For the first time, the National Antimicrobial Resistance Monitoring System includes whole genome sequencing data of bacteria from individuals with antibiotic-resistant Salmonella infections.
The National Antimicrobial Resistance Monitoring System for Enteric Bacteria (NARMS) tracks changes in the antimicrobial susceptibility of certain enteric bacteria found in ill people, retail meats, and food animals in the United States. This is possible through collaboration among state and local public health departments, including the Centers for Disease Control and Prevention (CDC), the US Food and Drug Administration (FDA), and the US Department of Agriculture (USDA).
For the first time in its annual reporting, NARMS has included whole genome sequencing (WGS) data for bacteria from individuals with antibiotic-resistant Salmonella infections.

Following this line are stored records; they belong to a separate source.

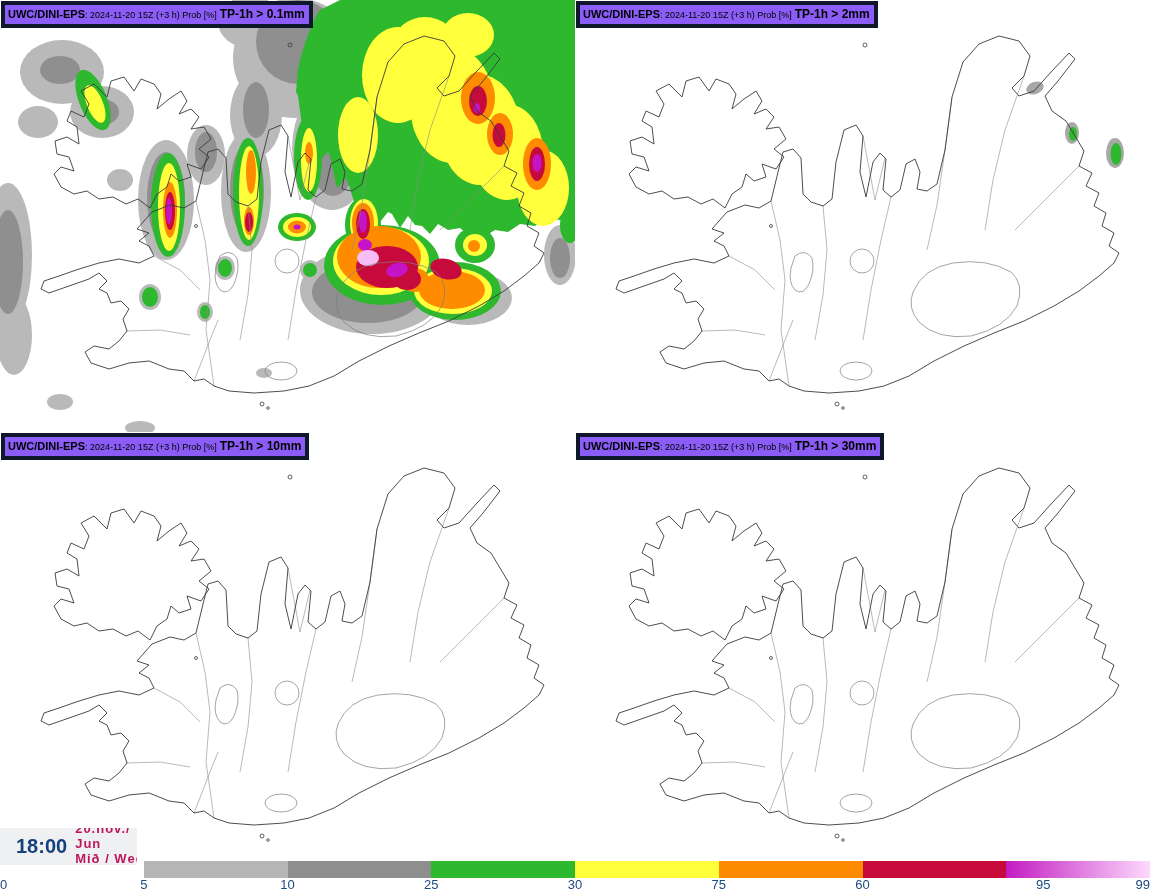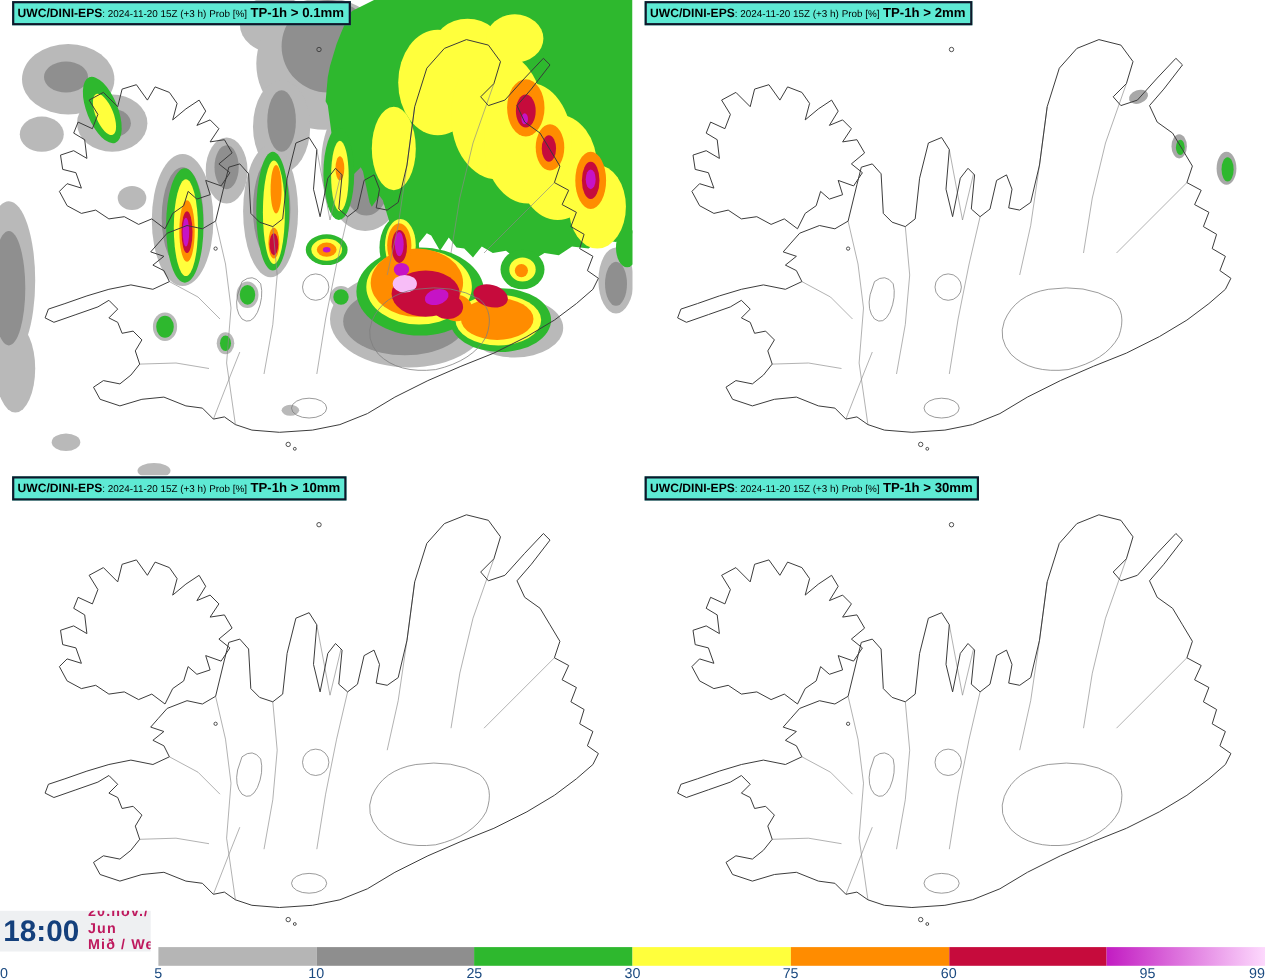--- a/index.html
+++ b/index.html
@@ -11,7 +11,7 @@
   #panel-tr{left:575px;top:0}
   #panel-bl{left:0;top:432px}
   #panel-br{left:575px;top:432px}
-  .panel-title{position:absolute;left:11px;top:1px;background:#5eead4;border:2px solid #0f172a;
+  .panel-title{position:absolute;left:1px;top:1px;background:#8b5cf6;border:4px solid #0f172a;
     padding:1px 4px 2px 3px;white-space:nowrap;z-index:4;line-height:14px}
   .t-model{font-weight:bold;font-size:11px;color:#000}
   .t-run{font-size:9px;color:#000}

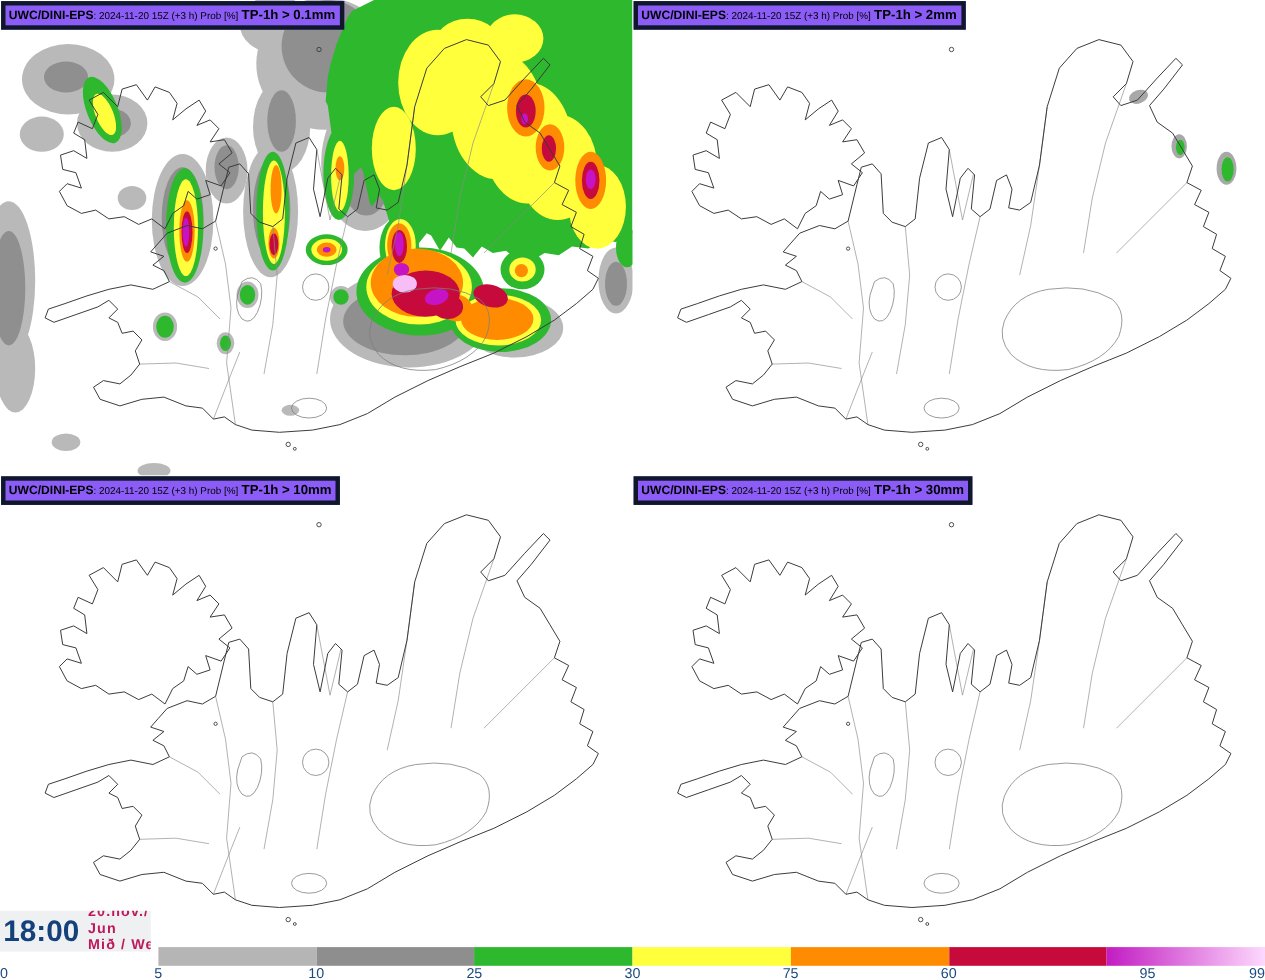--- a/index.html
+++ b/index.html
@@ -18,7 +18,7 @@
   .t-thresh{font-weight:bold;font-size:12px;color:#000;margin-left:3px}
   .time-widget{position:absolute;left:0;top:828px;width:137px;height:37px;background:#eef0f2;
     z-index:6;overflow:hidden;display:flex;align-items:center}
-  .tw-time{font-size:27px;font-weight:bold;color:#14407c;padding-left:3px;letter-spacing:0px}
+  .tw-time{font-size:20px;font-weight:bold;color:#14407c;padding-left:16px;letter-spacing:0px}
   .tw-date{margin-left:8px;margin-top:-7px;color:#be185d;font-size:13px;font-weight:600;
     line-height:15px;letter-spacing:1px;white-space:nowrap}
   .colorbar{position:absolute;left:0;top:861px;width:1150px;height:30px;z-index:5}

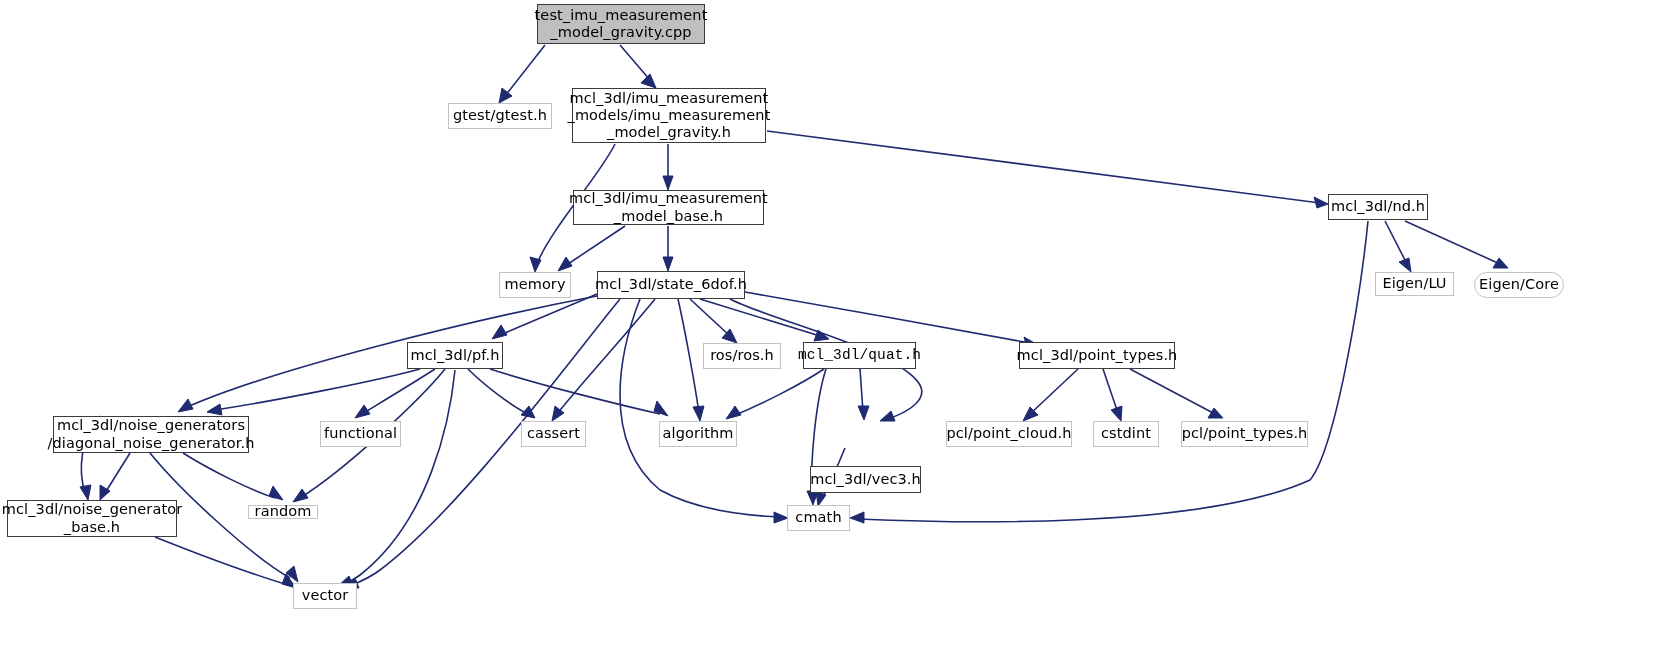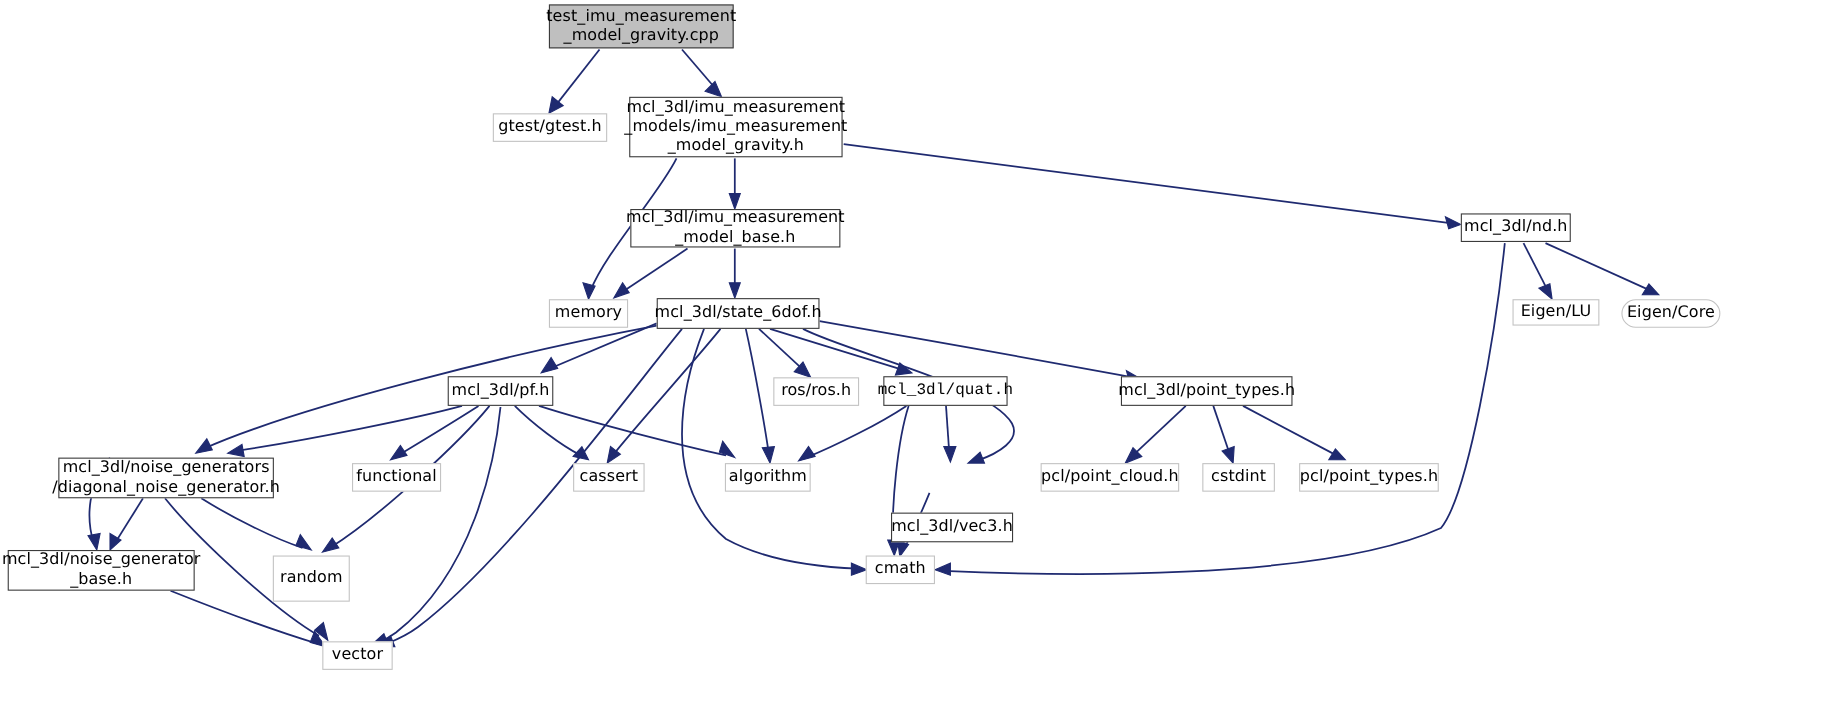--- a/index.html
+++ b/index.html
@@ -54,6 +54,7 @@
   .node.root {
     border: 1.6px solid #3b3b3b;
     background: #bfbfbf;
+    margin-left: 38px;
   }
   .node-label {
     display: block;

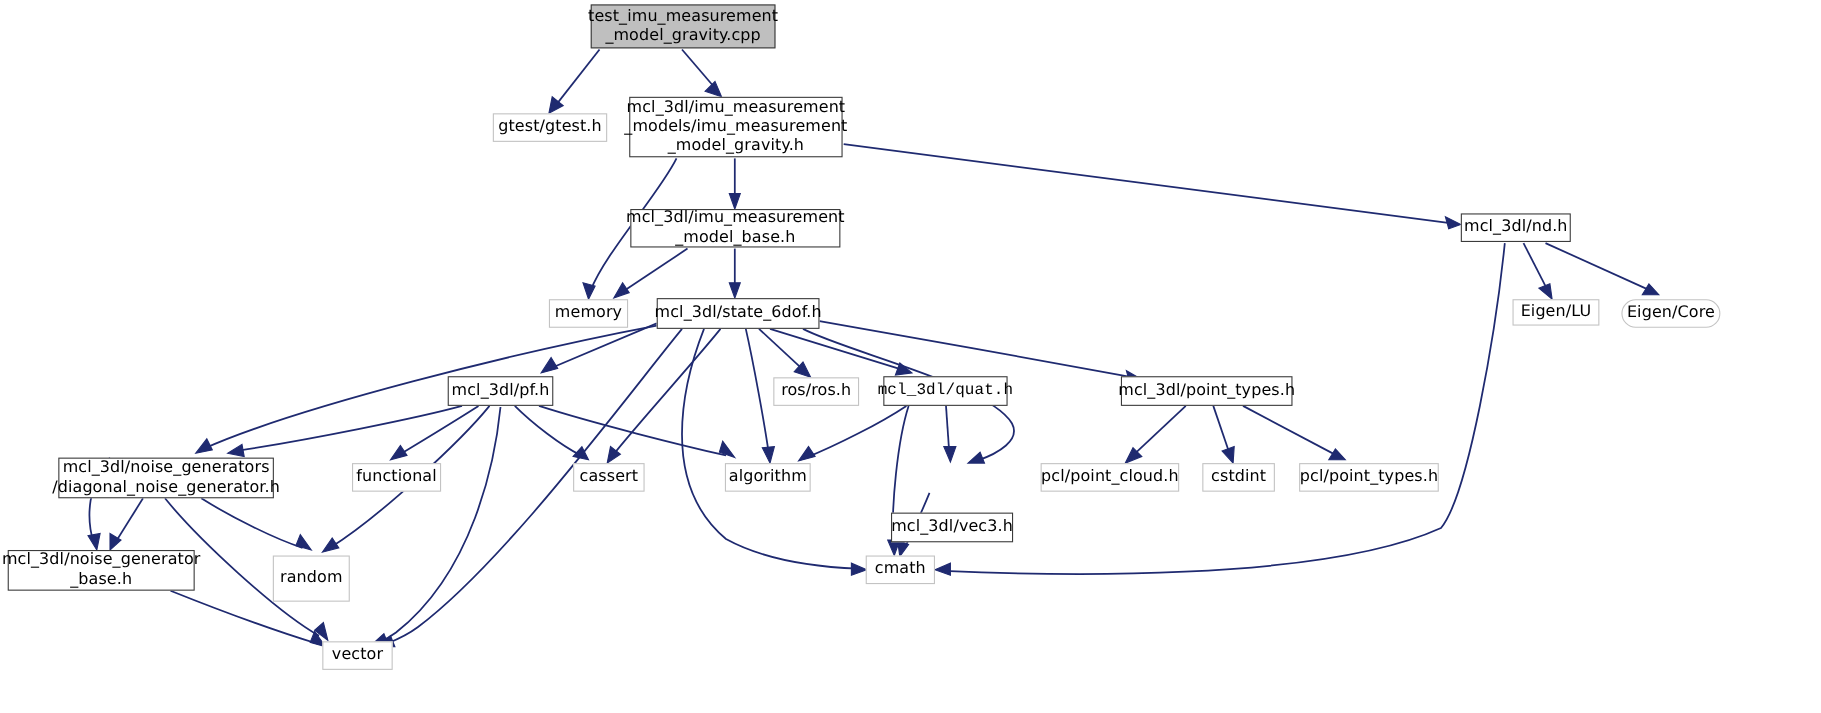--- a/index.html
+++ b/index.html
@@ -213,7 +213,7 @@
       <div class="node system" style="left: 1181px; top: 421px; width: 127px; height: 26px;"><span class="node-label">pcl/point_types.h</span></div>
       <div class="node local" style="left: 7px; top: 500px; width: 170px; height: 37px;"><span class="node-label">mcl_3dl/noise_generator
 _base.h</span></div>
-      <div class="node system" style="left: 248px; top: 505px; width: 70px; height: 42px;"><span class="node-label">random</span></div>
+      <div class="node system" style="left: 248px; top: 505px; width: 70px; height: 14px;"><span class="node-label">random</span></div>
       <div class="node system" style="left: 787px; top: 505px; width: 63px; height: 26px;"><span class="node-label">cmath</span></div>
       <div class="node system" style="left: 293px; top: 583px; width: 64px; height: 26px;"><span class="node-label">vector</span></div>
     </div>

WGS enables CDC officials to track antibiotic resistance patterns and trends more effectively.
The NARMS 2014 Human Isolates Report provides the most recent data on antimicrobial resistance in bacteria such as: Salmonella, Shigella, Campylobacter, E. coli O157, and Vibrio species other than Vibrio cholerae.
All 50 states and the District of Columbia participated, representing the entire United States population of approximately 319 million persons. The report highlighted some encouraging trends:
Multidrug resistance in Salmonella was similar to the previous year and has remained stable, between 9% and 11% over the past 10 years. Resistance to ceftriaxone in Salmonella remained rare, and resistance to certain groups of antibiotics in Salmonella Typhimurium (ACSSuT) and Salmonella Newport (ACSSuTAuCx) remained lower in 2014 compared with the years 2004 through 2008.
No Salmonella isolates had decreased susceptibility to both azithromycin and ciprofloxacin, and none had both decreased susceptibility to azithromycin and resistance to ceftriaxone, which are important drugs for the treatment of severe Salmonella infections.
There were some concerning trends as well, including, multidrug resistance in a common Salmonella serotype greater than 40%. Resistance more than doubled since 2011 (18% in 2011 vs 43% in 2014) and has been linked to animal exposure and eating pork or beef, including meat purchased from live animal markets.
Six of the 51 ceftriaxone-resistant Salmonella in 2014 had an extended-spectrum β-lactamase (ESBL) gene identified by WGS. ESBLs are rare among Salmonella in the United States; many of these infections are acquired during international travel.
Among Salmonella serotypes Dublin, Heidelberg, Newport, and Typhimurium, nearly two-thirds of the isolates were resistant to ceftriaxone. Decreased susceptibility to ciprofloxacin in Salmonella was found to be higher in 2014 (4%) than in the baseline period between the years 2004 and 2008 (2%) and between the years 2009 and 2013 (3%). Healthcare and public health officials are encouraged to review the data for themselves. To aid others in viewing all of the data, an interactive web tool has been developed.
According to a media statement released by the CDC, “With WGS, health officials can rapidly detect genes that make bacteria resistant to some antibiotics which are critically important to treat infections.”